The escapement descriptor is a qualitative evaluation of how natural-area escapement of a parent generation relates to the natural area + hatchery escapement goal of 122,000– 180,000 fish, with 122,000 spawners as the SMSY target (PFMC 2022d). Natural area escapement is relevant to the stoplight table as an indicator of total natural area egg production (Munsch et al. 2020). However, the qualification of this indicator requires future research. Obviously, using a natural+hatchery target as the qualifier for natural-only escapement is problematic. Perhaps more importantly, the SSC and STT have both recommended research and reconsideration of the Sacramento River fall Chinook SMSY objective (PFMC 2022e,f), and W. Satterthwaite (2022) has concluded that an escapement of 122,000 adults is insufficient to maximize natural production.

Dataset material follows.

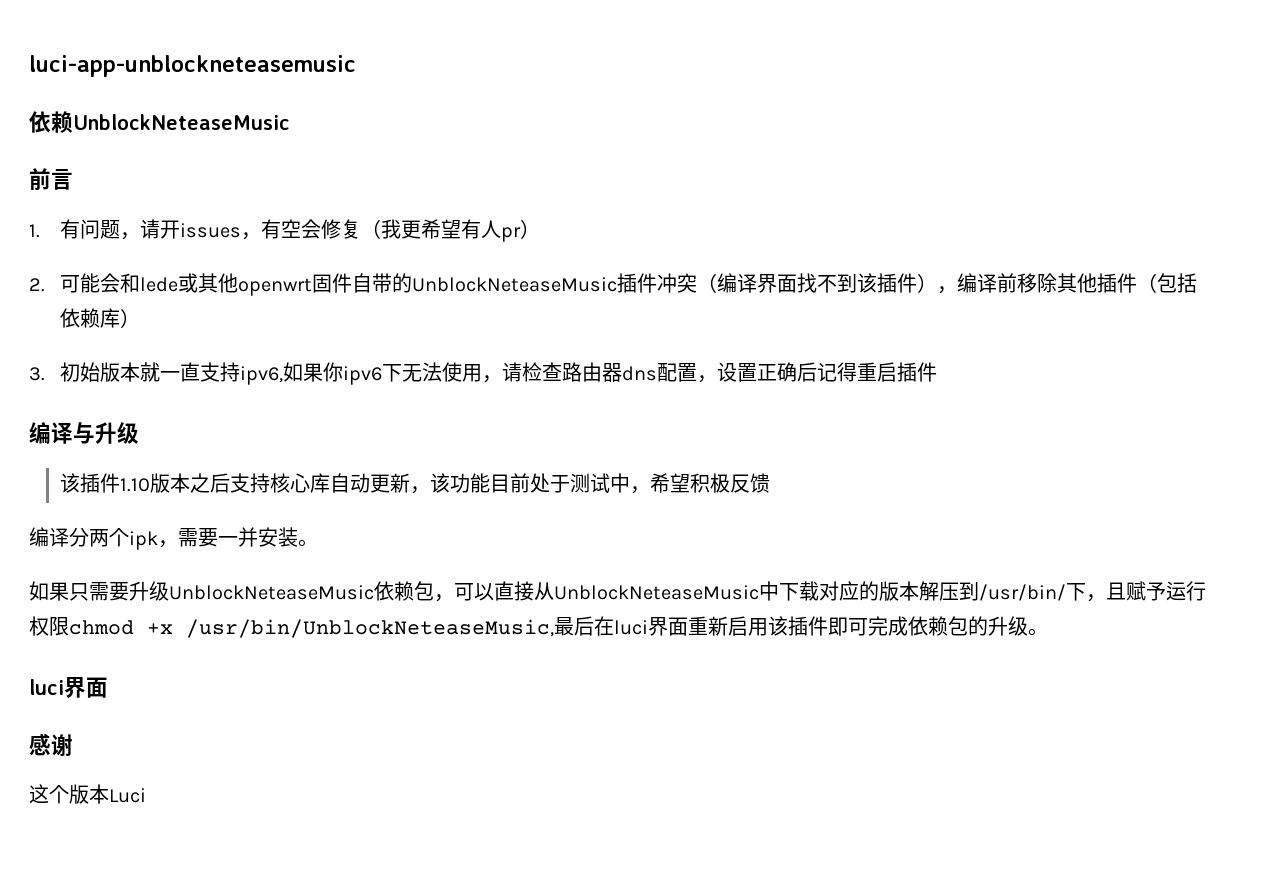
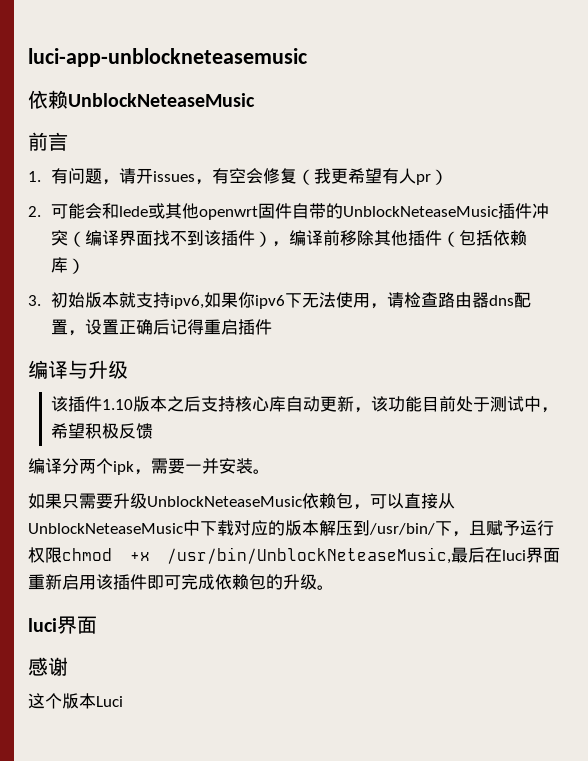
[159,362,200,382] 一直 -> (137, 300) none

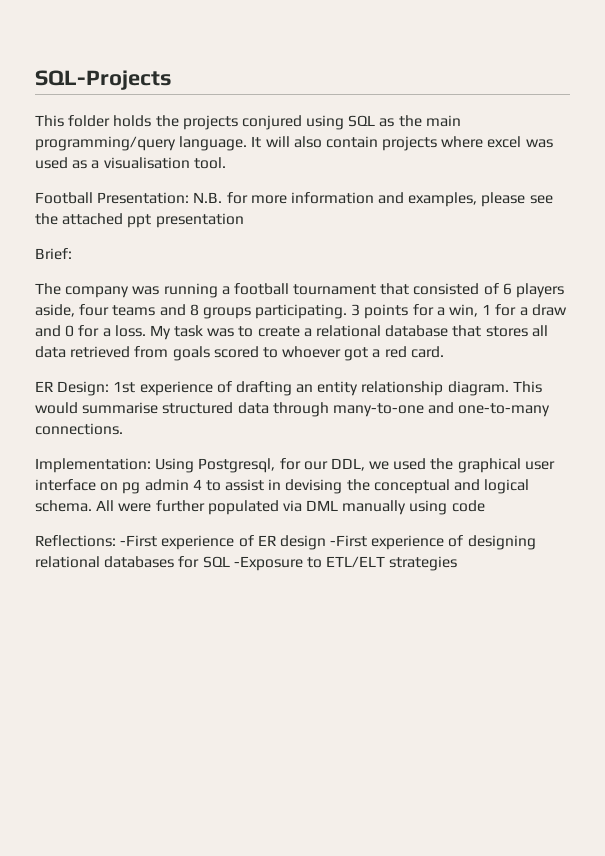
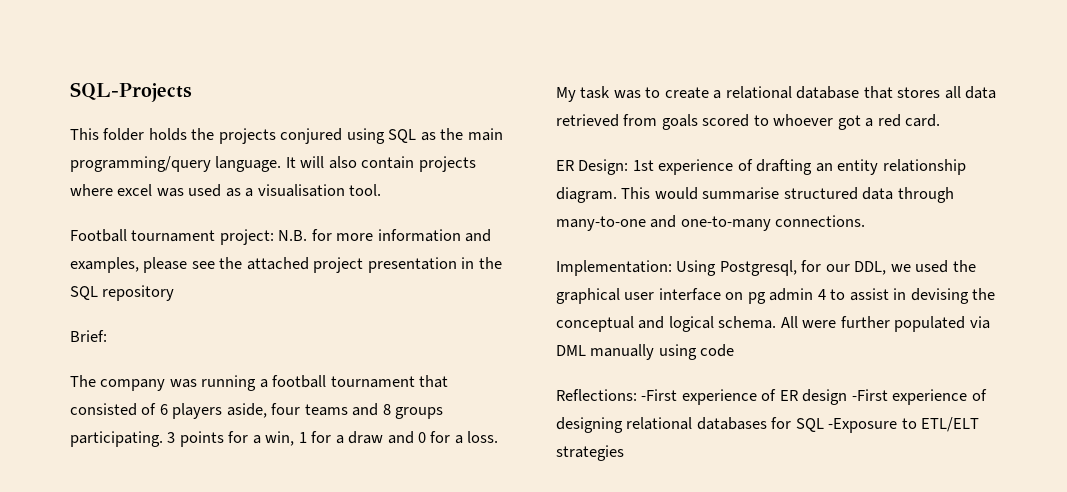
[97,192,190,204] Presentation: -> [131,229,274,245] tournament project:
[127,214,152,228] ppt -> [313,257,364,273] project
(244, 220) none -> [461,257,502,269] [70,285,175,301] in the SQL repository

We have not been able to fully address the SSC and SST comments yet.
The qualitative nature of this stoplight table is in part due to the fact that some of the parameters used by Friedman et al. (2019) were estimated using information from both natural-origin and hatchery-origin fish, and while it is reasonable to assume that true parameter values would be similar, given correlations between natural and hatchery escapements, additional data specific to natural-origin fish are likely necessary in order to improve model fits, evaluate other potential covariates, and support adequate testing of model predictive skill.
[include here Table J.1 which documents the habitat indicators, definitions, and key references]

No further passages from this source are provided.